Fortunately many of our industries – such as those which will export food and tourist services to the Chinese – will benefit. The future for general manufacturing in New Zealand is less rosy. Basically it can compete only by paying Chinese peasant wages. Some will argue the case for barricading the New Zealand manufacturing market with tariffs and import controls, in effect subsidising New Zealand manufacturing wages by everyone being paid partly at the Chinese wage rate via high priced local products. However, that does help manufacturing exports, because around 30 percent of New Zealand’s exports of goods and services are manufacturing of one kind or another (and that excludes primary product processing such as dairy factories and freezing works). A barricaded manufacturing sector is going to be a greatly diminished one.

This fate is a danger for some of the service industry too, insofar as the ICT revolution makes it possible to supply many services offshore – outsourcing to Bangalore is the parallel most used, but dont forget retain competition from the likes of amazon.com. And if parts of the manufacturing and service sector are poorly functioning, those who provide services to them – the rest of the economy – will suffer too.

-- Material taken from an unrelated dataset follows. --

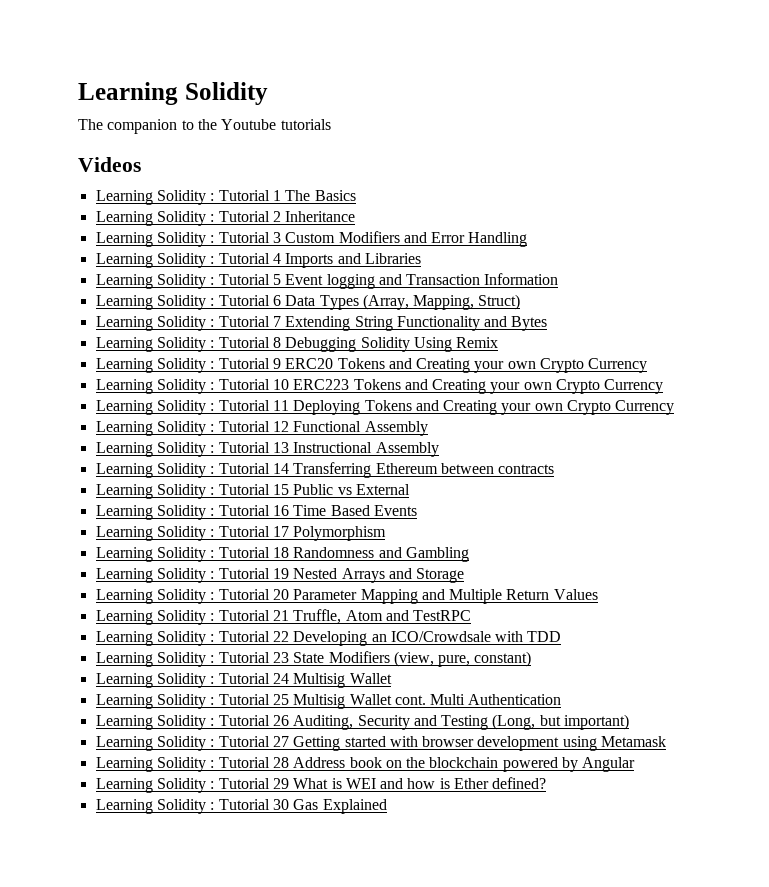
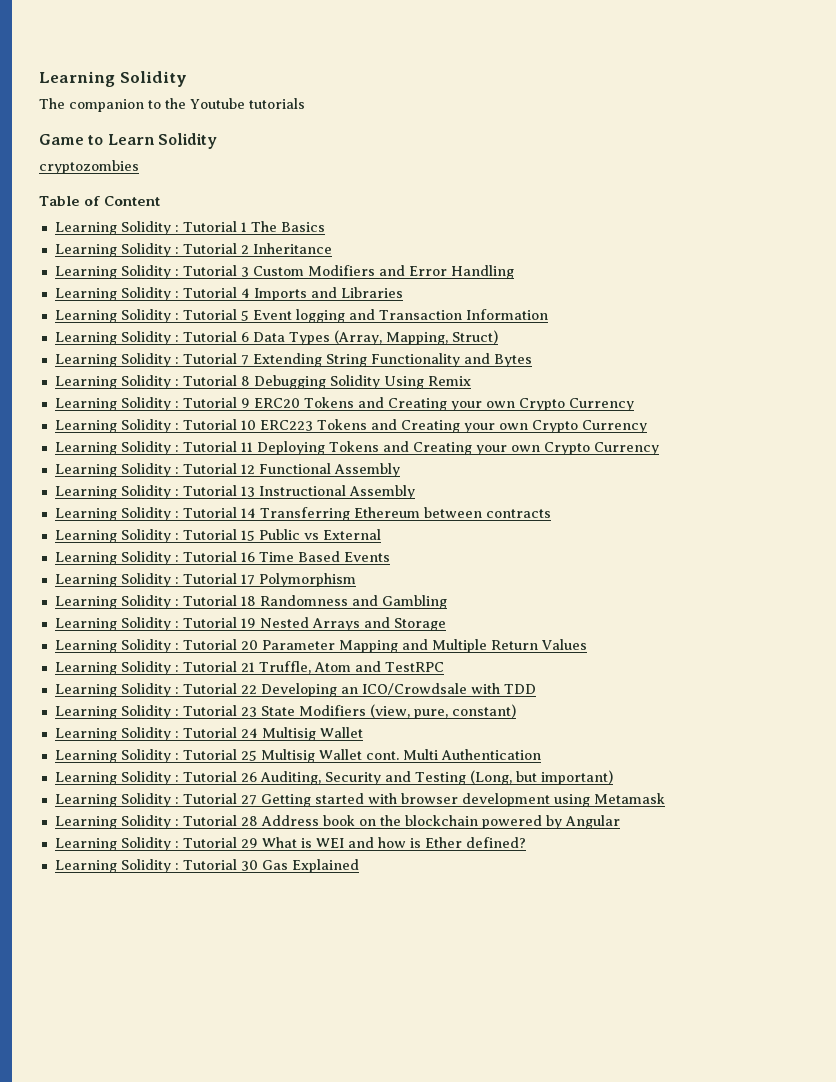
[78,157,141,172] Videos -> [39,133,217,149] [39,160,139,174] [39,196,161,206] Game to Learn Solidity // cryptozombies // Table of Content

What are options? One would be to close down the relevant sectors. The alternative is to shift into those activities which the poor of the world – the ones we symbolise by Chinese and Indians – cannot compete: that is to move out of low wage general manufacturing and tradeable services into the high wage high skill parts of each sector. What we have to do is produce things which the poor low-skilled workers can not or, rather, we have to produce in ways which they can not. That means using our higher level of education and skills in the production process.

Thus the ITOs have a crucial role in the economic strategy, for if we dont upgrade skills we cant run the production processes which pay wages above the Chinese rate. This is not just a matter of raising skills for our current industries, but contributing to the shift towards more advanced industries by providing for their skills too, as current activities get competed out of business.

This approach has to be seen in a context of the current strategy of workplace reform: Smart Enterprises and Smart Workers. An illustration of the approach comes from the education industry. In the early 1990s we tried to improve teaching by putting schools under competitive pressure in the belief that this would raise educational standards. It was an approach riddled with ideology so the outcomes were not properly monitored, but there is no evidence it actually worked, although it did lead to an flowering of schools’ public relations activities. More recently, the government has restrained the competitive dogs of war, and focussed on how the teaching workplace can be enhanced, particularly by changing teacher attitudes and improving teaching practices. What is happening in that workplace reflects a wider change off attitude to the workplace represented by the switch for the narrow legalistic hierarchical approach of the Employments Contract Act to the broader person-centred co-operative approach of the Employment Relations Act. Workers and employers are working together to improve business productivity rather than hoping that external competition and management imposition will do the job for them.

Industrial training is a part of this new strategy, not simply by giving workers the skills the need and will need. By getting them to invest in the work process, they will enhance productivity directly through their better skills and indirectly through their greater commitment. Pride of work is a crucial element in this nexus. The pride in having skills, of having those skills recognised, respected and rewarded, and of being able to apply those skills as independent human beings for a socially usefully purpose. It’s a pride my Dad’s generation valued. We must ensure that his grandchildren’s and succeeding generations respect it as greatly.